My uterus has a first name....

I woke up today feeling extremely nervous. My HSG was at 12:45. I went to work from 9:00 to 12:00, then my husband and I drove to the hospital. Here are the results...


Please note the differences between "normal" and "me." My doctor saw this and said, "Huh, your uterus is shaped like a sausage...that could be the reason." This also explains our pattern of getting pregnant on the second month of trying and never the first. I can also assume by this that I would get pregnant not in the 3rd month, but the 4th. The dye only spilled on one side. I know that I do have a left ovary because I've seen it in ultrasounds. But the left tube is either non-existant or hopelessly blocked.

I am extremely angry right now. Not at Dr. P. He'd never seen me before my first pregnancy. He's only seen my uterus in an enlarged pregnant state. I've had no less than 15 ultrasounds in the past 12 months and 3 D&Cs. I would like to think that a structural problem of this magnitude would be noticed, however it wasn't. In fact, nobody noticed it. My anger lies squarely on the shoulders of Dr. R (pronounced "y" for he is Korean). He had ultrasounds done long before my husband and I were ever trying to become pregnant. Nearly 5 years ago, I had him check me out head to toe to make sure that my health problems were not going to be an issue. He assured me that they would not. And, while I trust the opinions of all the other doctors involved (pulmonologist, GP, orthopedic surgeon, genetic counsellor), I think Dr. R (pronounced "y") needs to be beaten. The ONE thing he should have checked himself and he didn't notice it? This man is a former chief of obstetrics at our region's premiere hospital for maternity patients! What the fuck?!?!
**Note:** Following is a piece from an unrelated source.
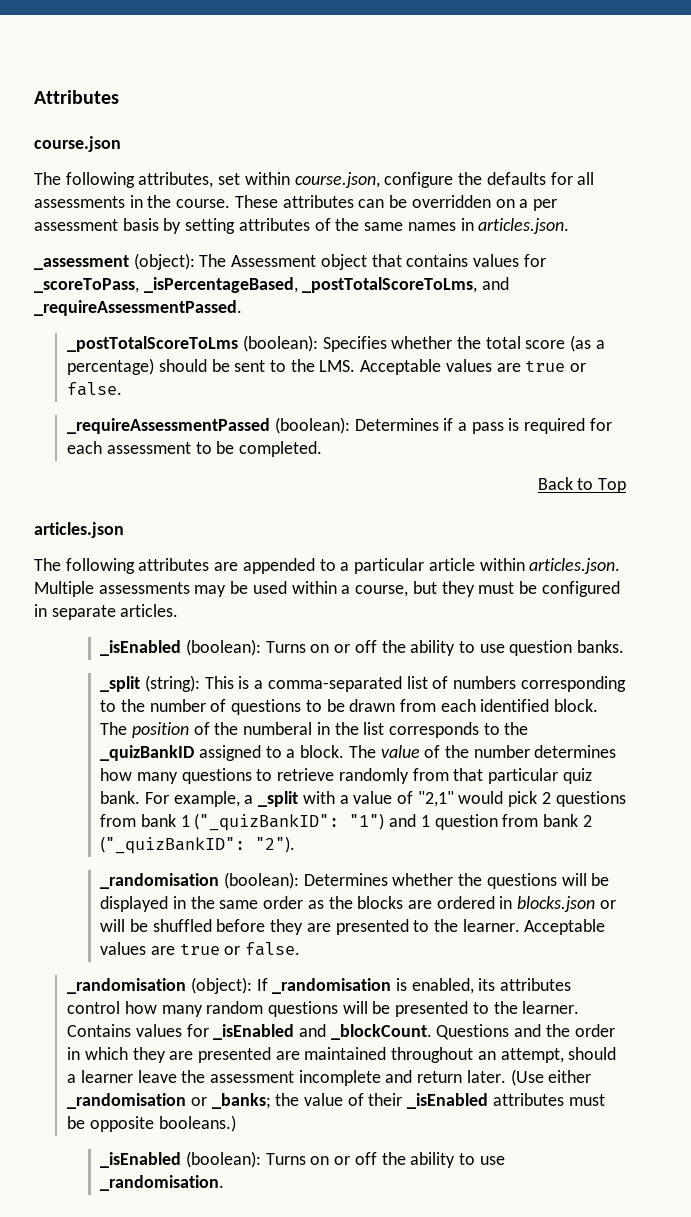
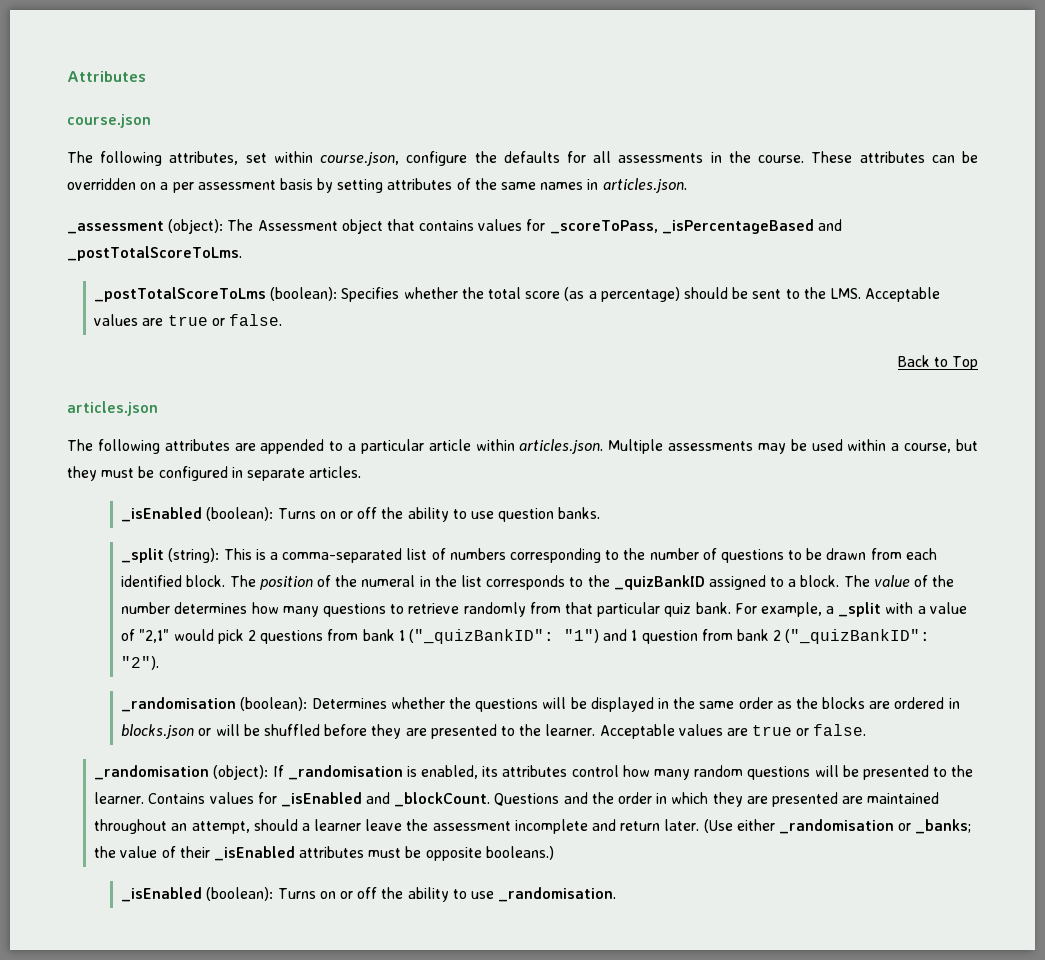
[143,277,510,293] [34,300,242,316] _isPercentageBased, _postTotalScoreToLms, and _requireAssessmentPassed. -> [661,219,843,234] [67,246,242,261] _isPercentageBased and _postTotalScoreToLms.
[67,417,612,434] [67,441,322,457] // _requireAssessmentPassed (boolean): Determines if a pass is required for each assessment to be completed. -> (282, 320) none
[243,722,313,735] numberal -> [361,575,416,587] numeral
But more than anger, I feel a sadness so pervasive that I cannot describe it adequately. I want to have hope. I want to be positive, but looking at something like that, I don't see how it's possible. I leave tomorrow for Christmas with my family and return home late on December 29. December 31 I have a pelvic MRI to see if the outside shape of my uterus matches the inside shape. Just in case there is a possibility that we can somehow surgically correct that fucked up sausage of a uterus (hereafter to be referred to as "Li'l Smoky"). If not...can any of you spare some change to help finance an adoption? Volunteers to carry my child within your less-fucked up uterus will also be accepted. Trust me when I say, my husband, myself and Li'l Smoky will greatly appreciate it.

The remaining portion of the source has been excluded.